Healthy Living

Gene Therapy for Oculopharyngeal Muscular Dystrophy

Treatment Options and Gene Therapy

Treatment Options and Gene Therapy

Currently there are a few ways that OPMD can be treated with one of them being corrective surgery to fix the affected areas of the eyes and throat muscles, there is however no blanket treatment option is available for the disease and patients are treated based on their symptoms and some treatments do have unanticipated side effects such as the inability to completely close the eyelid after corrective surgery. A cricopharyngeal myotomy is one type of  surgery performed where the throat muscle is cut so that the muscle remains relaxed when swallowing and allows for the passage of food or liquid without the danger of aspiration.  In a secondary surgery a feeding tube may be inserted directly into the small intestine designed to bypass the act of swallowing altogether.
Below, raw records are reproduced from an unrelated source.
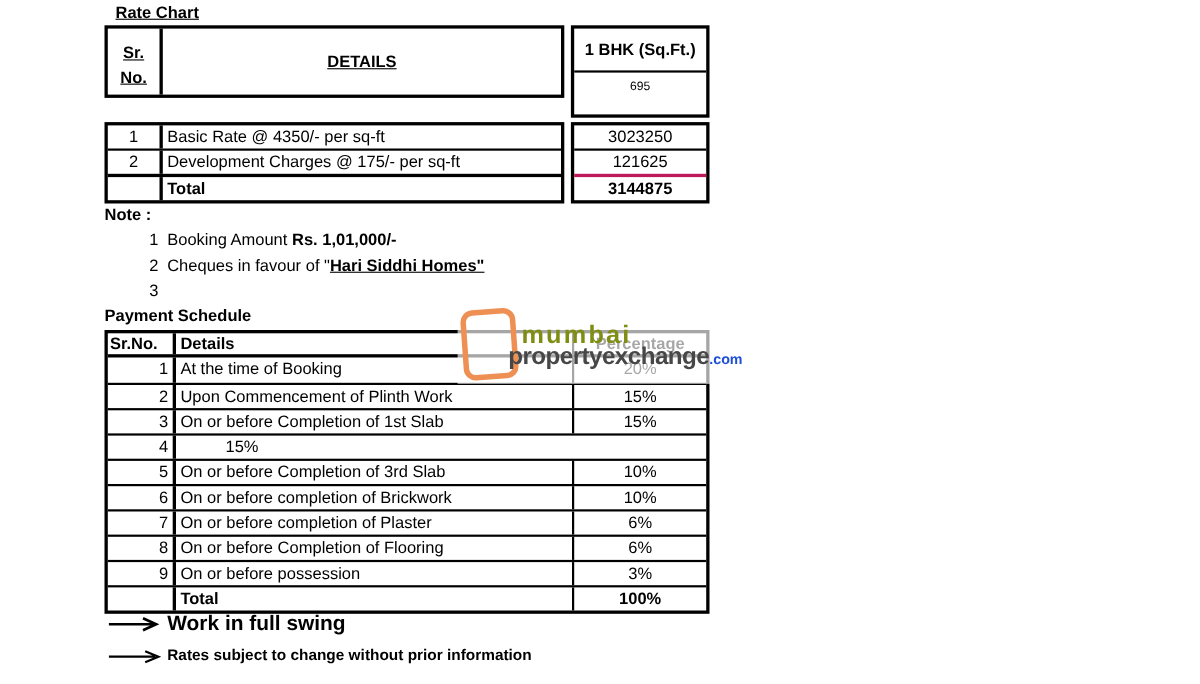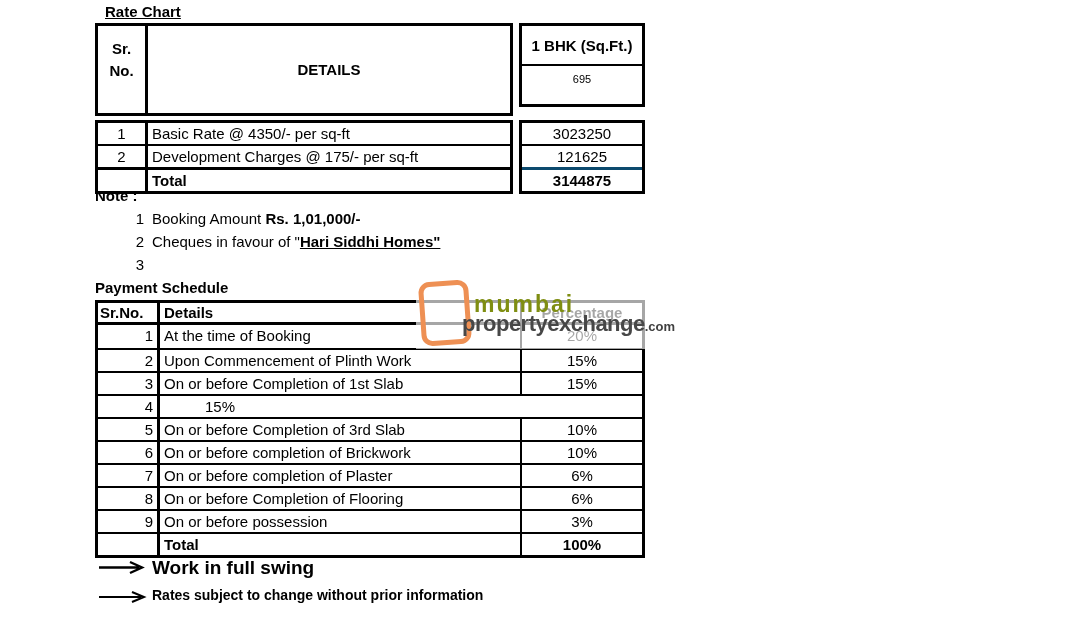"Sr." .rc-head-left { height: 93px -> 66px; text-decoration: none -> underline }
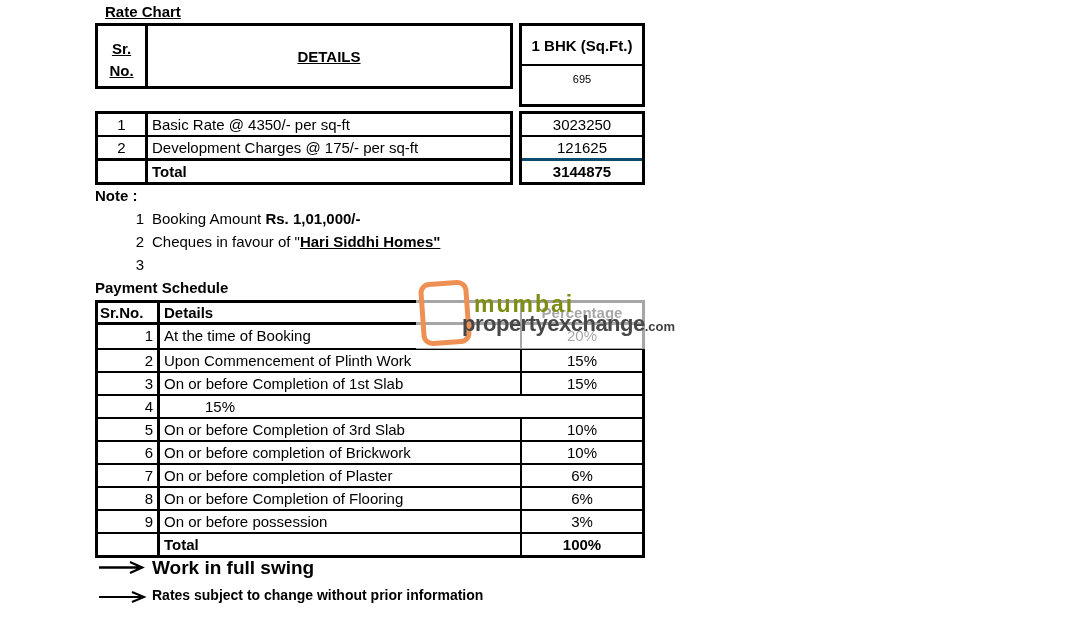"3144875" .rc-vrow.total { border-top: 3px solid #0c4a6e -> 3px solid #be185d }
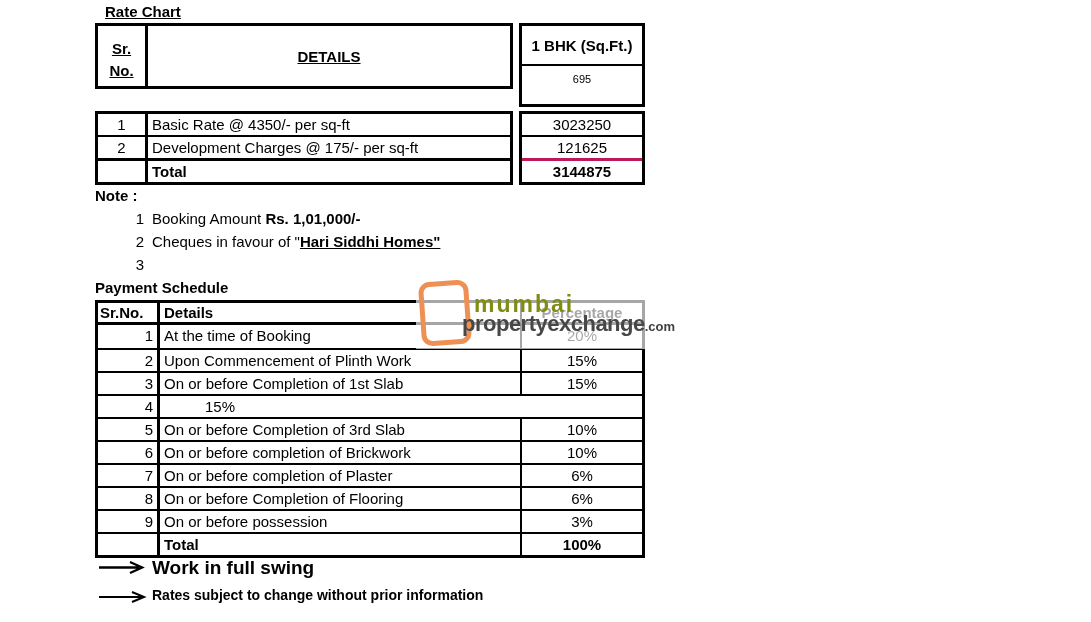".com" span { color: #404040 -> #1d4ed8 }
Beyond corrective surgeries, patients may find orthopedic device aids such as canes or walkers to be beneficial to their daily activities.    

In research new gene therapy options have emerged that may help patients with OPMD regain healthy muscle strength and eliminate muscle fibrosis. In a study that began in two thousand fourteen and conducted on mice, researchers believe that they have found a way to replace the defective PABPN1 gene in OPMD patients by two thousand eighteen. A joint efforts between researchers in Paris, London and the United States Benitec used a DNA-directed RNA interference (ddRNAi)  technique to first shut down and then replace the defective gene and then replace it with a functional one using two different viral vectors and found that this approach was instrumental in restoring muscular function in OPMD affected mice. The technique has further been refined into a single vector system that is more efficient and managed to eliminate eighty-eight percent of the defective gene and restoring ninety percent of gene function.